_Work instructions_. No pictures belong in the copy. Restate the rest of the data exactly.

#### Extracted material

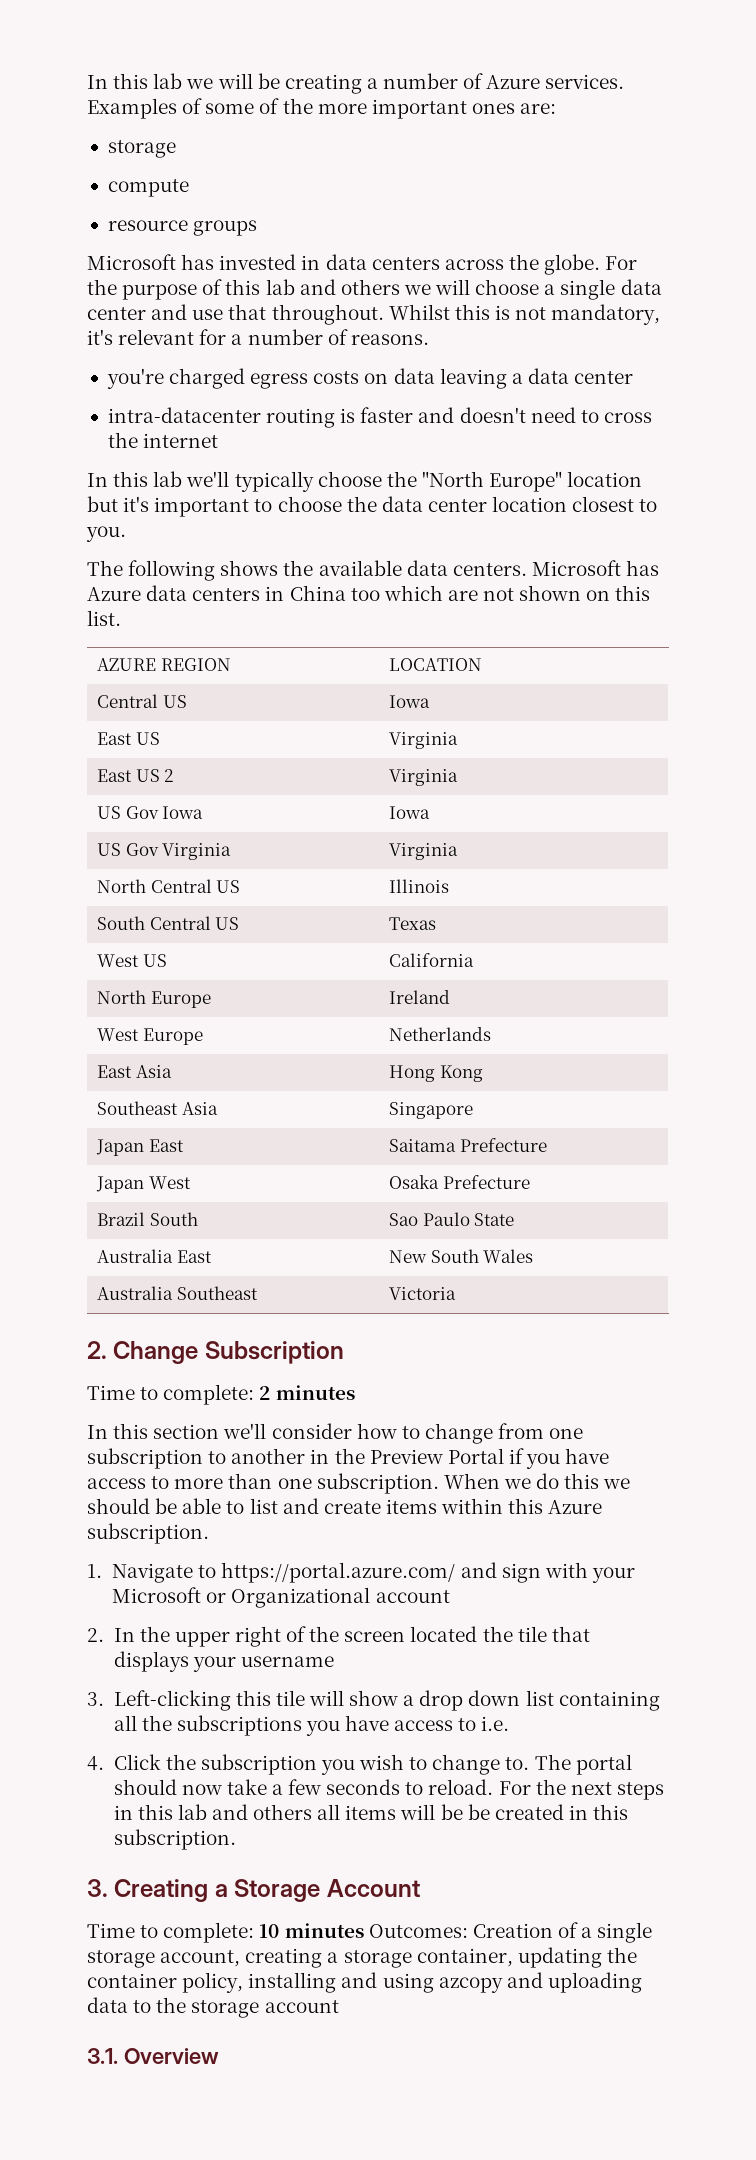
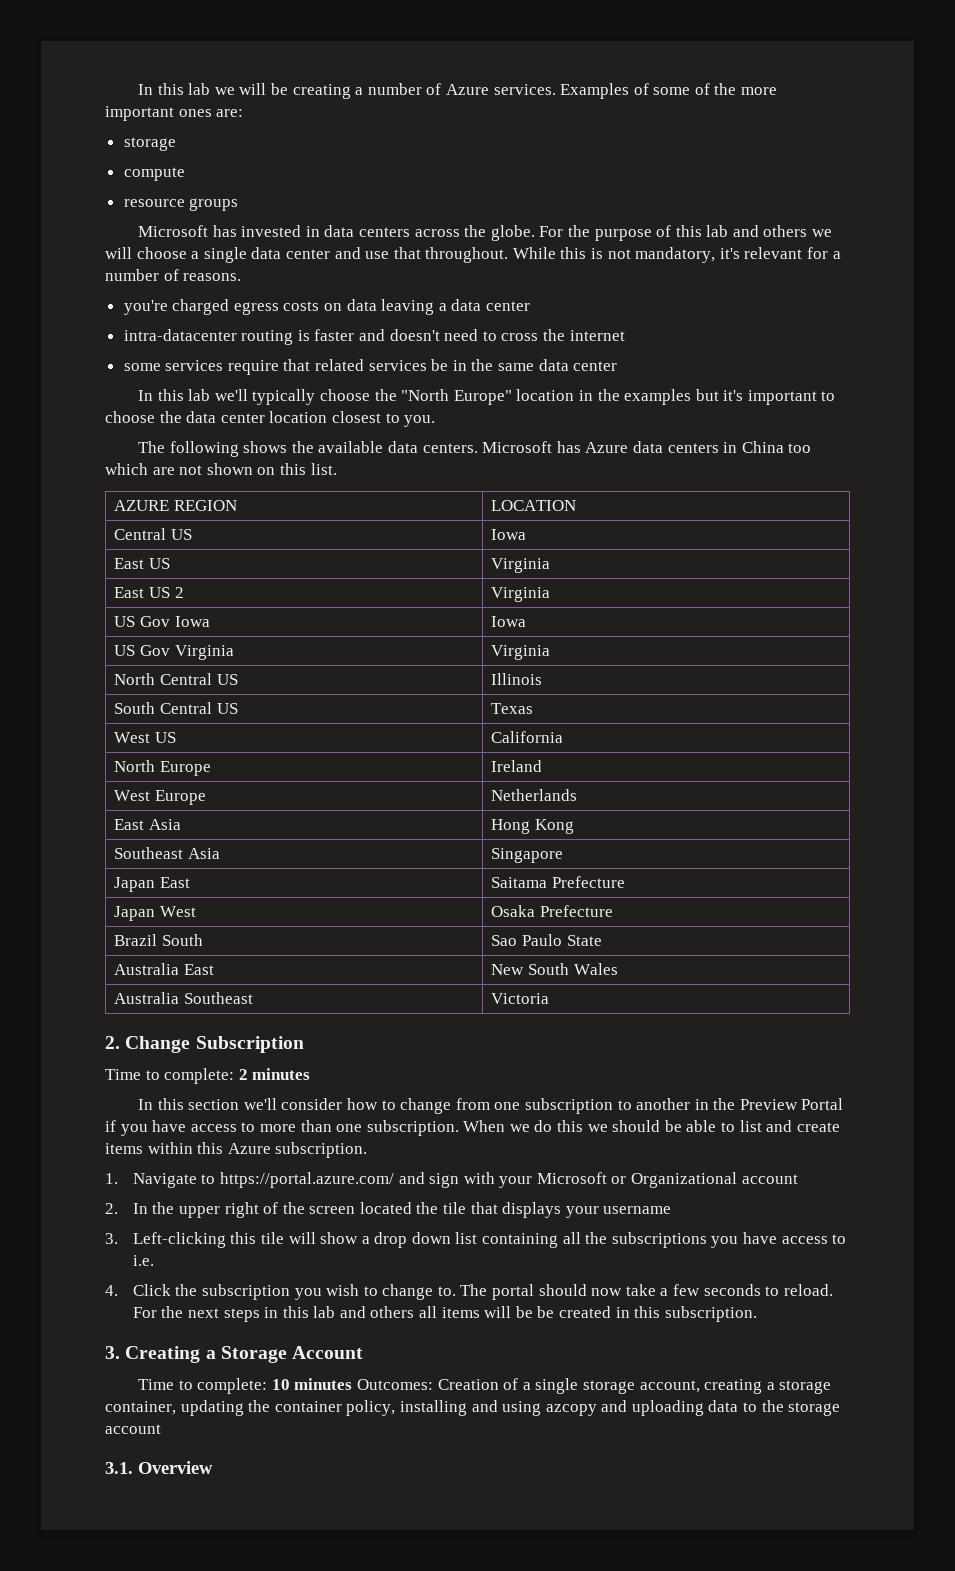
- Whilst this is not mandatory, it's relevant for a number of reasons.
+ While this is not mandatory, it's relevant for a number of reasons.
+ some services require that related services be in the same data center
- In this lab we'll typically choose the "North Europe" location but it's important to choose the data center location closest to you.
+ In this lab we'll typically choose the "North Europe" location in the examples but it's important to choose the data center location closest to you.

########

_Solved exercise_.
- Whilst this is not mandatory, it's relevant for a number of reasons.
+ While this is not mandatory, it's relevant for a number of reasons.
+ some services require that related services be in the same data center
- In this lab we'll typically choose the "North Europe" location but it's important to choose the data center location closest to you.
+ In this lab we'll typically choose the "North Europe" location in the examples but it's important to choose the data center location closest to you.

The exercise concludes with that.